Вся бледная, в белой парче и муаре, с закрытыми под венком из жемчужных роз веками, она была похожа на неподвижную фигуру Скорбящей Божьей Матери, сделанную из шелка и филиграна; прозрачные стенки ее восьмиугольного гроба сверкали на августовском солнце, как за-мерзшая вода. В ноябре случалось, что свечи внезапно гасли под дождем, высокие серебряные кресты качались в онемевших руках носильщиков, ветер рвал хоругви, и перед белым, звеневшим под градом гробом знатные дамы и простонародье вперемешку бросались на колени в дорожную грязь, и во все времена года над завороженными полями плыл беспрерывный похоронный звон колоколов.
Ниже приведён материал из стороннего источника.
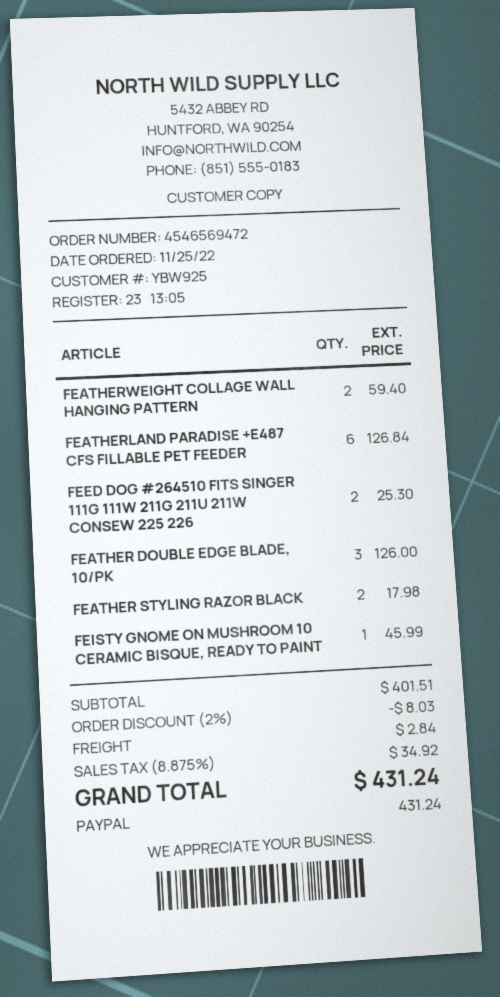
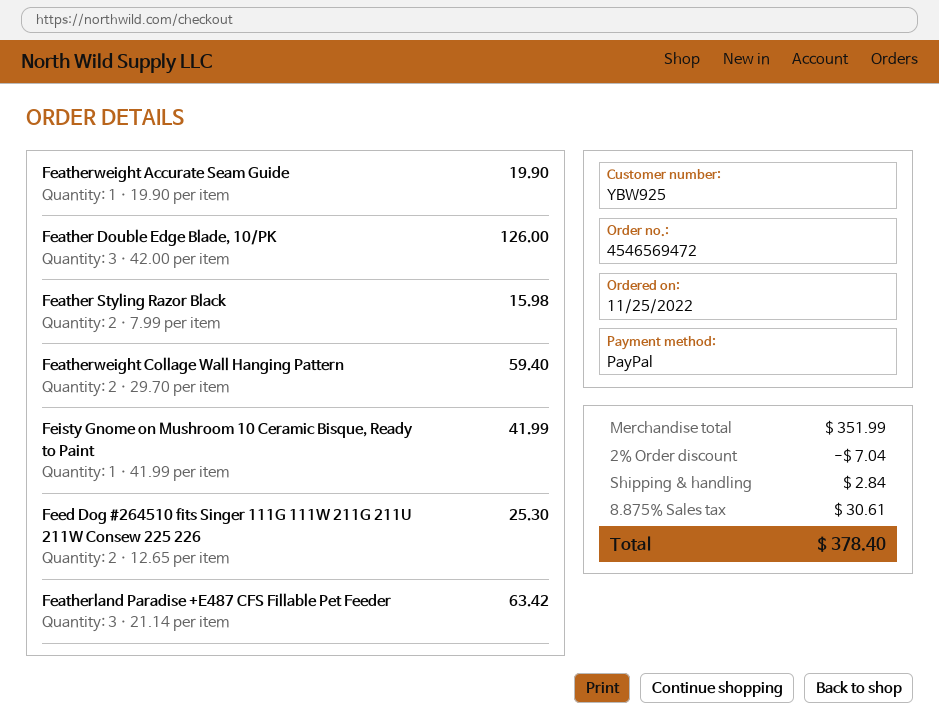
FEATHERLAND PARADISE +E487 CFS FILLABLE PET FEEDER: 6 for 126.84 -> 3 for 63.42
FEATHER STYLING RAZOR BLACK: 2 for 17.98 -> 2 for 15.98
FEISTY GNOME ON MUSHROOM 10 CERAMIC BISQUE, READY TO PAINT: 1 for 45.99 -> 1 for 41.99
Featherweight Accurate Seam Guide: none -> 1 for 19.90
subtotal: 401.51 -> 351.99
discount: 2% = 8.03 -> 2% = 7.04
tax: 8.875% = 34.92 -> 8.875% = 30.61
total: 431.24 -> 378.40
Круглый год длились эти медленные и пышные паломничества; процессия заходила во все церкви, во все монастыри в стране. Царственная рака возвращалась в столицу королевства лишь дважды в год, за неделю до Рождества и за неделю до Пасхи. В эти большие церковные праздники, по царившему в народе убеждению, епископ Афраний причащал заколдованную принцессу. Говорили, будто священным веществом причастия он поддерживает жизнь в этом бескровном теле царственной девственницы, не могущей ни жить, ни умереть. Но это была просто народная молва. «Принцесса под стеклом», как звали теперь Бертраду, выставлялась в соборе для поклонения верующих от Вербного воскресенья до вторника пасхальной недели и всю неделю перед Рождеством, но никто не видел, чтобы епископ приближался к августейшей раке. Один раз в году, в Вербное воскресенье, шесть самых юных урсулинок, избранных из всех монастырей в стране, допускались к королевскому гробу и меняли на челе усопшей венок из жемчуга и тростниковых сердцевинок.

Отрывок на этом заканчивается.